**Problem description**
Before anything else, copy every record below exactly as it stands.

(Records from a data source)

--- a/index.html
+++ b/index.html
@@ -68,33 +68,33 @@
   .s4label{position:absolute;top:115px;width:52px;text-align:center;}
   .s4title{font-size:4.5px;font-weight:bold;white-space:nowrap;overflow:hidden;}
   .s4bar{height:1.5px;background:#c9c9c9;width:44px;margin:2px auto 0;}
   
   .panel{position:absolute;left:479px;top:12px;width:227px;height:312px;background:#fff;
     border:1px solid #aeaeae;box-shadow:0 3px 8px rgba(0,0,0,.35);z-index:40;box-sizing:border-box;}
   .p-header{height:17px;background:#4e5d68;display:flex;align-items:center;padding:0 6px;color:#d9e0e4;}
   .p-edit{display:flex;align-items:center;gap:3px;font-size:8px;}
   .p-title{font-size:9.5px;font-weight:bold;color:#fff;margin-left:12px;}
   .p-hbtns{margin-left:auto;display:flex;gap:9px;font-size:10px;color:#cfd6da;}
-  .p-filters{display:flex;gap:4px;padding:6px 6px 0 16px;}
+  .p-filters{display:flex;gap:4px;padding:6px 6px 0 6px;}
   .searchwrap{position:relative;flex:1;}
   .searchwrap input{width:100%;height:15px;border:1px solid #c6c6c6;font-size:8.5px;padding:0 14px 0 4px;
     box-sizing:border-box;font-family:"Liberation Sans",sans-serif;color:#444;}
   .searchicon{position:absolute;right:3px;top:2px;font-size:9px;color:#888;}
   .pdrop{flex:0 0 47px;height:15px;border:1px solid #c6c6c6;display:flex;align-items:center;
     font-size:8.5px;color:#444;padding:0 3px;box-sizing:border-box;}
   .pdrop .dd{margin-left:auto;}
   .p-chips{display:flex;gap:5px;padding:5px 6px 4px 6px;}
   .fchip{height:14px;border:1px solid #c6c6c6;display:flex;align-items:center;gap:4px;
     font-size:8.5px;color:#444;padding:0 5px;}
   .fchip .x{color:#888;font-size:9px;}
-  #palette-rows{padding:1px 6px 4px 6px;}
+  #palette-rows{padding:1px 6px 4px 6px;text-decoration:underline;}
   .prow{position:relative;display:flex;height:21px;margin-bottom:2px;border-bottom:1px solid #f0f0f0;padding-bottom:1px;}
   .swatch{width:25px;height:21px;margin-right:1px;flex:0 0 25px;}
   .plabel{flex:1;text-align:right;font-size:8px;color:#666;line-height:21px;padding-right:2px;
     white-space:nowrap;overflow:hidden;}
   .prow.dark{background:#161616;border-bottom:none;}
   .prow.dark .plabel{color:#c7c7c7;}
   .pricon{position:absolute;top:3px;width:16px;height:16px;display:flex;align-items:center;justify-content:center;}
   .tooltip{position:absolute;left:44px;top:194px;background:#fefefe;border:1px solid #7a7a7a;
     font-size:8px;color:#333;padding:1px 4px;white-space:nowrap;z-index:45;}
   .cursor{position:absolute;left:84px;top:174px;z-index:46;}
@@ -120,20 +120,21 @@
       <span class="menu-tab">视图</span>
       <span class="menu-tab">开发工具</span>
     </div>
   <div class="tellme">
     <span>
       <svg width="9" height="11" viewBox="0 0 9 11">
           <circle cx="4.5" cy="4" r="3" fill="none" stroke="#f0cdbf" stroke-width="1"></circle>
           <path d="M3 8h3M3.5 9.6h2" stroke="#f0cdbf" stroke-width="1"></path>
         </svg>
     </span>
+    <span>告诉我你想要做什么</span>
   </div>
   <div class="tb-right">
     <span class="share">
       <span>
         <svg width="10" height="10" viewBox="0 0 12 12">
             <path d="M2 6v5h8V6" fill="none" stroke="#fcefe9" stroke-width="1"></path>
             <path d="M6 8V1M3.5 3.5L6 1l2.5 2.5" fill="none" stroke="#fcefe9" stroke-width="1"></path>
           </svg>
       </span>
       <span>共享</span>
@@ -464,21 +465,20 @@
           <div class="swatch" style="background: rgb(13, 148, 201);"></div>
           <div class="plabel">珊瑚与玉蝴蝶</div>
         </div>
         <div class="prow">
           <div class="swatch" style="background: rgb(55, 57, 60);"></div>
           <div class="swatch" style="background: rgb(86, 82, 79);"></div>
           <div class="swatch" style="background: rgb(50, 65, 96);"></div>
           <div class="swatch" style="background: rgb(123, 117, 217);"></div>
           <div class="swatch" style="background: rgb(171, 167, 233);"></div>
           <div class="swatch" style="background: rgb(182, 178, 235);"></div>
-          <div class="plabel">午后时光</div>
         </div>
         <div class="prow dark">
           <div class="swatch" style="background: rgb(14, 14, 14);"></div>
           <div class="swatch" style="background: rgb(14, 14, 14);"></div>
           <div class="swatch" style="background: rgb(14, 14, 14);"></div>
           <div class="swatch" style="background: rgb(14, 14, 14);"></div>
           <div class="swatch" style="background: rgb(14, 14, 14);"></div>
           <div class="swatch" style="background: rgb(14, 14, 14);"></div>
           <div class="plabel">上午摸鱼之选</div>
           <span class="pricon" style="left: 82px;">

**Response to the exercise**
--- a/index.html
+++ b/index.html
@@ -68,33 +68,33 @@
   .s4label{position:absolute;top:115px;width:52px;text-align:center;}
   .s4title{font-size:4.5px;font-weight:bold;white-space:nowrap;overflow:hidden;}
   .s4bar{height:1.5px;background:#c9c9c9;width:44px;margin:2px auto 0;}
   
   .panel{position:absolute;left:479px;top:12px;width:227px;height:312px;background:#fff;
     border:1px solid #aeaeae;box-shadow:0 3px 8px rgba(0,0,0,.35);z-index:40;box-sizing:border-box;}
   .p-header{height:17px;background:#4e5d68;display:flex;align-items:center;padding:0 6px;color:#d9e0e4;}
   .p-edit{display:flex;align-items:center;gap:3px;font-size:8px;}
   .p-title{font-size:9.5px;font-weight:bold;color:#fff;margin-left:12px;}
   .p-hbtns{margin-left:auto;display:flex;gap:9px;font-size:10px;color:#cfd6da;}
-  .p-filters{display:flex;gap:4px;padding:6px 6px 0 16px;}
+  .p-filters{display:flex;gap:4px;padding:6px 6px 0 6px;}
   .searchwrap{position:relative;flex:1;}
   .searchwrap input{width:100%;height:15px;border:1px solid #c6c6c6;font-size:8.5px;padding:0 14px 0 4px;
     box-sizing:border-box;font-family:"Liberation Sans",sans-serif;color:#444;}
   .searchicon{position:absolute;right:3px;top:2px;font-size:9px;color:#888;}
   .pdrop{flex:0 0 47px;height:15px;border:1px solid #c6c6c6;display:flex;align-items:center;
     font-size:8.5px;color:#444;padding:0 3px;box-sizing:border-box;}
   .pdrop .dd{margin-left:auto;}
   .p-chips{display:flex;gap:5px;padding:5px 6px 4px 6px;}
   .fchip{height:14px;border:1px solid #c6c6c6;display:flex;align-items:center;gap:4px;
     font-size:8.5px;color:#444;padding:0 5px;}
   .fchip .x{color:#888;font-size:9px;}
-  #palette-rows{padding:1px 6px 4px 6px;}
+  #palette-rows{padding:1px 6px 4px 6px;text-decoration:underline;}
   .prow{position:relative;display:flex;height:21px;margin-bottom:2px;border-bottom:1px solid #f0f0f0;padding-bottom:1px;}
   .swatch{width:25px;height:21px;margin-right:1px;flex:0 0 25px;}
   .plabel{flex:1;text-align:right;font-size:8px;color:#666;line-height:21px;padding-right:2px;
     white-space:nowrap;overflow:hidden;}
   .prow.dark{background:#161616;border-bottom:none;}
   .prow.dark .plabel{color:#c7c7c7;}
   .pricon{position:absolute;top:3px;width:16px;height:16px;display:flex;align-items:center;justify-content:center;}
   .tooltip{position:absolute;left:44px;top:194px;background:#fefefe;border:1px solid #7a7a7a;
     font-size:8px;color:#333;padding:1px 4px;white-space:nowrap;z-index:45;}
   .cursor{position:absolute;left:84px;top:174px;z-index:46;}
@@ -120,20 +120,21 @@
       <span class="menu-tab">视图</span>
       <span class="menu-tab">开发工具</span>
     </div>
   <div class="tellme">
     <span>
       <svg width="9" height="11" viewBox="0 0 9 11">
           <circle cx="4.5" cy="4" r="3" fill="none" stroke="#f0cdbf" stroke-width="1"></circle>
           <path d="M3 8h3M3.5 9.6h2" stroke="#f0cdbf" stroke-width="1"></path>
         </svg>
     </span>
+    <span>告诉我你想要做什么</span>
   </div>
   <div class="tb-right">
     <span class="share">
       <span>
         <svg width="10" height="10" viewBox="0 0 12 12">
             <path d="M2 6v5h8V6" fill="none" stroke="#fcefe9" stroke-width="1"></path>
             <path d="M6 8V1M3.5 3.5L6 1l2.5 2.5" fill="none" stroke="#fcefe9" stroke-width="1"></path>
           </svg>
       </span>
       <span>共享</span>
@@ -464,21 +465,20 @@
           <div class="swatch" style="background: rgb(13, 148, 201);"></div>
           <div class="plabel">珊瑚与玉蝴蝶</div>
         </div>
         <div class="prow">
           <div class="swatch" style="background: rgb(55, 57, 60);"></div>
           <div class="swatch" style="background: rgb(86, 82, 79);"></div>
           <div class="swatch" style="background: rgb(50, 65, 96);"></div>
           <div class="swatch" style="background: rgb(123, 117, 217);"></div>
           <div class="swatch" style="background: rgb(171, 167, 233);"></div>
           <div class="swatch" style="background: rgb(182, 178, 235);"></div>
-          <div class="plabel">午后时光</div>
         </div>
         <div class="prow dark">
           <div class="swatch" style="background: rgb(14, 14, 14);"></div>
           <div class="swatch" style="background: rgb(14, 14, 14);"></div>
           <div class="swatch" style="background: rgb(14, 14, 14);"></div>
           <div class="swatch" style="background: rgb(14, 14, 14);"></div>
           <div class="swatch" style="background: rgb(14, 14, 14);"></div>
           <div class="swatch" style="background: rgb(14, 14, 14);"></div>
           <div class="plabel">上午摸鱼之选</div>
           <span class="pricon" style="left: 82px;">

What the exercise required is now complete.